Rupiah Terus Melemah, Pengusaha Elektronik Terpaksa Naikkan Harga
Oleh
Dimas Waraditya Nugraha
·3 menit baca
JAKARTA, KOMPAS — Nilai tukar rupiah terhadap dollar Amerika Serikat berada di titik terlemah sejak awal tahun. Pengusaha terpaksa meningkatkan harga jual produk mereka meski menyadari daya beli masyarakat belum sepenuhnya pulih dari perlambatan pertumbuhan konsumsi tahun lalu.
Pada Selasa (24/4/2018), menurut Jakarta Interbank Spot Dollar Rate, nilai tukar rupiah tercatat Rp 13.900 per dollar AS.
Ketua Umum Gabungan Pengusaha Elektronik (Gabel) Ali Subroto mengatakan, melemahnya nilai tukar rupiah berdampak naiknya ongkos impor komponen.
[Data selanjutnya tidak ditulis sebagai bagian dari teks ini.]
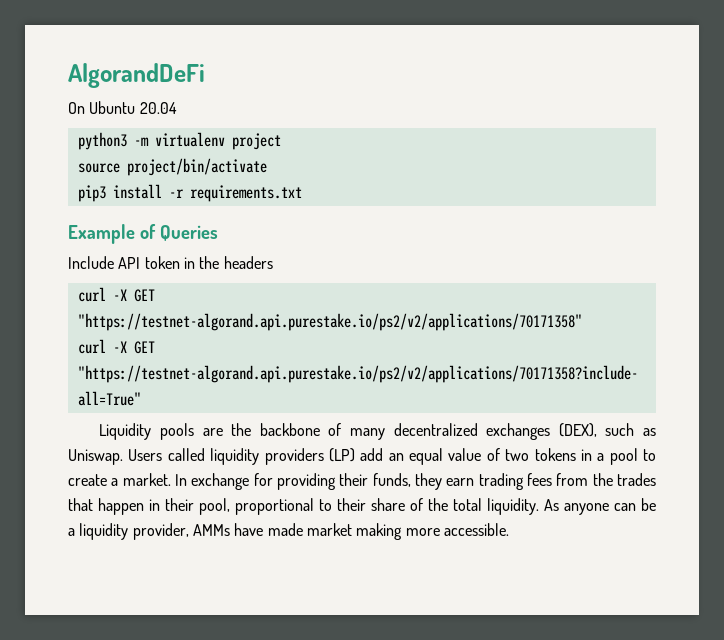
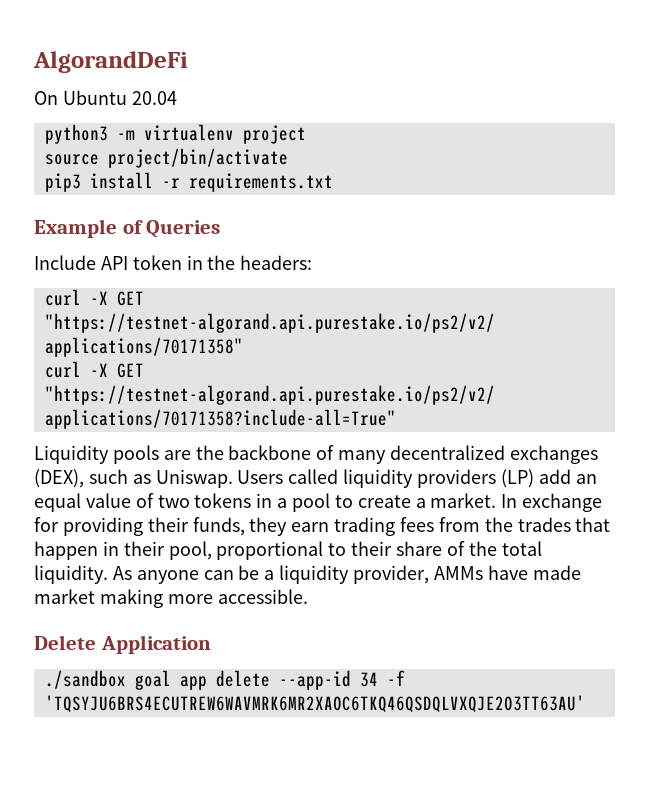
- Include API token in the headers
+ Include API token in the headers:
+ Delete Application
+ ./sandbox goal app delete --app-id 34 -f 'TQSYJU6BRS4ECUTREW6WAVMRK6MR2XAOC6TKQ46QSDQLVXQJE2O3TT63AU'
Selain itu, kata dia, dengan naiknya komponen elektronik, otomatis harga jual produk elektronik pun akan ikut naik.
”Kalau rupiah melemah atau dollar AS menguat, cost-nya naik, baik yang diimpor maupun produksi dalam negeri, dan otomatis harga jual harus dinaikkan,” kata Ali saat dihubungi Kompas.
Dia mengungkapkan, antusiasme masyarakat dalam berbelanja barang elektronik mulai mengalami kelesuan sejak triwulan pertama 2018 akibat pertumbuhan industri elektronik tercatat turun sejak awal tahun.
Kenaikan ongkos impor komponen, kata Ali, berdampak negatif bagi industri. Pasalnya, pelaku industri membutuhkan waktu untuk mencapai titik keseimbangan dengan harga baru ataupun model baru setelah menghitung kerugian selama menuju titik ekuilibrium atau keseimbangan baru.
Ekuilibrium adalah adalah kondisi di mana harga barang terbentuk pada titik pertemuan kurva permintaan dengan kurva penawaran yang merupakan hasil kesepakatan antara pembeli dan penjual.
”Menaikkan harga produk menjadi jalan satu-satunya jalan meski daya beli masyarakat juga turun. Dampaknya terhadap industri maupun importir barang elektronika menjadi negatif. Akan butuh waktu yang lebih lama dari biasanya untuk mencapai ekuilibrium baru,” ujarnya.
Ali memastikan setiap pelemahan nilai tukar rupiah terhadap dollar AS terjadi pengusaha elektronik akan menghitung kerugian. Pelaku yang justru diuntungkan dalam kenaikan dollar AS adalah pelaku ekspor komoditas sumber daya alam karena menggunakan harga jualnya dollar AS.
”Setiap terjadi pelemahan rupiah, maka pelaku bisnis selalu pusing menghitung kerugian. Yang menikmati hanya mereka yang mengekspor sumber daya alam, menggunakan rupiah untuk biaya produksi dan memakai dollar AS untuk harga jual,” kata Ali.
Dihubungi terpisah, analis Binaartha Sekuritas, Reza Priyambada, menjelaskan, pelemahan rupiah tak dapat dilepaskan dari sentimen eksternal. Selain perkiraan kenaikan tingka suku bunga acuan Bank Sentral AS (The Federal Reserve/The Fed), ekspektasi kenaikan tingkat suku bunga acuan oleh Bank Sentral Inggris (Bank of England/BoE).
”Akibatnya, laju rupiah cenderung terkena dampak negatifnya hingga menyentuh batas psikologisnya. Capital outflow (arus keluar dana asing) akan terjadi seiring perbaikan ekonomi AS turut melemahkan rupiah,” ujar Reza.
Nilai tukar rupiah terus terdesak dengan penguatan nilai tukar mata uang utama dunia, seperti dollar AS, euro, dan poundsterling. Di sisi lain, menurut Reza, sentimen positif dari dalam negeri yang dapat mengangkat laju rupiah secara signifikan cenderung minim.
”Peluang pelemahan rupiah juga masih terjadi seiring meningkatnya laju dollar AS. Maka, tetap cermati dan waspada terhadap sentimen yang membuat laju rupiah kembali tertahan kenaikannya,” ujarnya.
Tidak hanya rupiah, kata Reza, mata uang negara-negara di kawasan Asia pun mengalami pelemahan terhadap mata uang utama dunia, mulai dari dollar Singapura, baht Thailand, peso Filipina, rupee India, won Korea Selatan, yuan China, hingga yen Jepang.
Selain kenaikan suku bunga acuan The Fed, ujar Reza, apresiasi terhadap dollar AS juga didukung oleh meredanya tensi geopolitik serta tingginya imbal hasil obligasi AS. Kondisi itu mendorong dana modal asing ditarik dari negara-negara berkembang menuju AS.